Another way we support technology development is through our annual marginal abatement cost curve (MACC) process. The MACC process identifies and prioritizes our emissions-reduction opportunities from operations based on the cost per tonne of carbon dioxide equivalent abated. This data helps identify projects that might become viable in the future through further research, development and deployment. As a result of this work, we have focused our near-term technology investments on reducing both costs and emissions where feasible, such as improving the steam-to-oil ratio in the oil sands. Part of a new research and development effort is a multilateral well technology pilot, which enables the drilling of multiple lateral sections without the need for additional aboveground capital or additional steam injection, thereby reducing emissions intensity and operating costs.

Over the past four years we have spent more than $450 million on research and development, equipment, products and services which have reduced our GHG emissions. Large-scale commercial deployment projects include: 

  • Eliminating the majority of methane emissions by using air, rather than natural gas, to drive equipment at our Montney development in Canada.
  • Reducing emissions by electrifying plant and pad equipment in Alaska.
  • Installing vapor recovery systems to capture methane emissions and avoid flaring in Lower 48.
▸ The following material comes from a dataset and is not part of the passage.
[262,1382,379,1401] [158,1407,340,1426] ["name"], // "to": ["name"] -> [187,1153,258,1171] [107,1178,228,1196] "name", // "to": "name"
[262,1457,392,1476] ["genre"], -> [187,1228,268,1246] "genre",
Investments Which Reduced GHG Emissions

Technology Area Stage of Development 2018-2021 Investments
Energy efficiency Applied research and development $4 million
Pilot demonstration $46 million
Small-scale commercial deployment $1 million
Large-scale commercial deployment $205 million
Methane detection and reduction Applied research and development $4 million
Pilot demonstration $2 million
Small-scale commercial deployment $13 million
Large-scale commercial deployment $31 million
Other Emissions Reductions Applied research and development $2 million
Pilot demonstration $8 million
Small-scale commercial deployment $3 million
Large-scale commercial deployment $137 million

Operations

We have acted to mitigate our Scope 1 and 2 GHG emissions for many years. Our first Climate Change Action Plan was introduced in 2008. In 2017, we introduced a GHG emissions intensity target to incentivize reductions in our production operations as well as project design, exploration and portfolio decisions. To date, this has resulted in a reduction of both our emissions intensity and our absolute emissions. Most of the reduction projects carried out since 2008 have paid for themselves through increased sales of natural gas. Around two-thirds of the projects relate to the reduced emissions of methane from reducing venting, updating plunger lifts or replacing pneumatic controllers. Following the success of our overall GHG intensity target, in 2022 we set a near-zero methane intensity target to further incentivize methane emissions reductions.
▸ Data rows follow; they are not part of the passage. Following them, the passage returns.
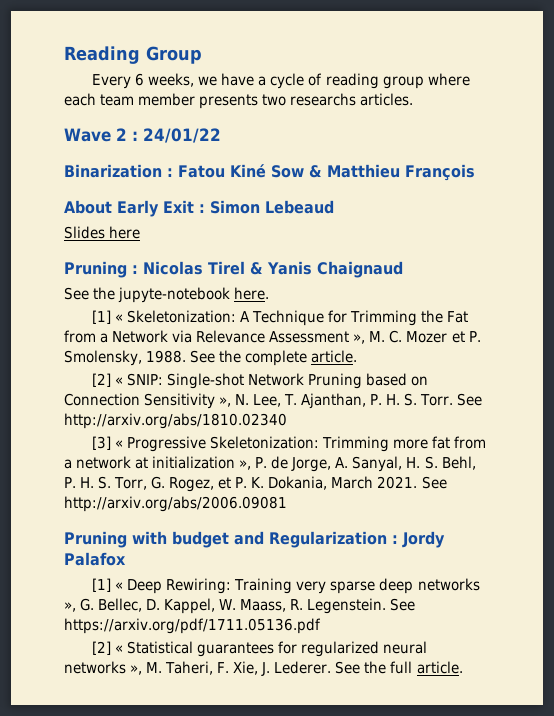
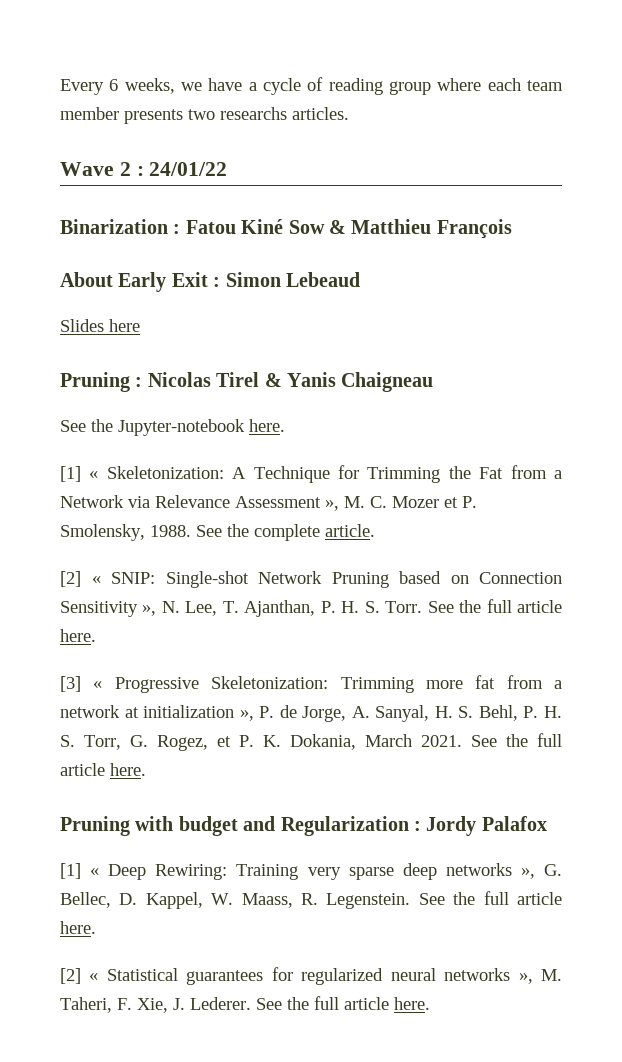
[64,46,202,64] Reading Group // -> (60, 87) none
[316,261,403,278] [64,287,231,303] Chaignaud // See the jupyte-notebook -> [341,372,434,392] [60,419,245,436] Chaigneau // See the Jupyter-notebook
[64,413,287,429] http://arxiv.org/abs/1810.02340 -> [459,599,562,613] [60,629,96,642] the full article here.
[64,496,287,512] http://arxiv.org/abs/2006.09081 -> [506,733,562,747] [60,763,146,776] the full article here.
[64,618,321,634] https://arxiv.org/pdf/1711.05136.pdf -> [453,891,562,905] [60,921,96,934] the full article here.
[416,661,463,674] article. -> [344,997,430,1010] article here.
To continue reducing emissions, we have set up regional teams in North America, Australia, Southeast Asia and Europe to use the MACC process to identify energy efficiency projects for consideration in the Long-Range Plan. By evaluating our day-to-day decisions regarding flaring, drilling, completions and equipment use we have gained a sharper focus on energy consumption, along with increased revenue, reduced energy costs, reduced emissions and an improved overall cost of supply.

Read more about our MACC process and the Net-Zero Roadmap.

We are one of more than 100 companies participating in The Environmental Partnership, a coalition of natural gas and oil companies focused on accelerating environmental performance improvements from operations across the United States. The partnership prioritizes managing methane emissions and aligns with our focus on emissions reductions and high environmental standards.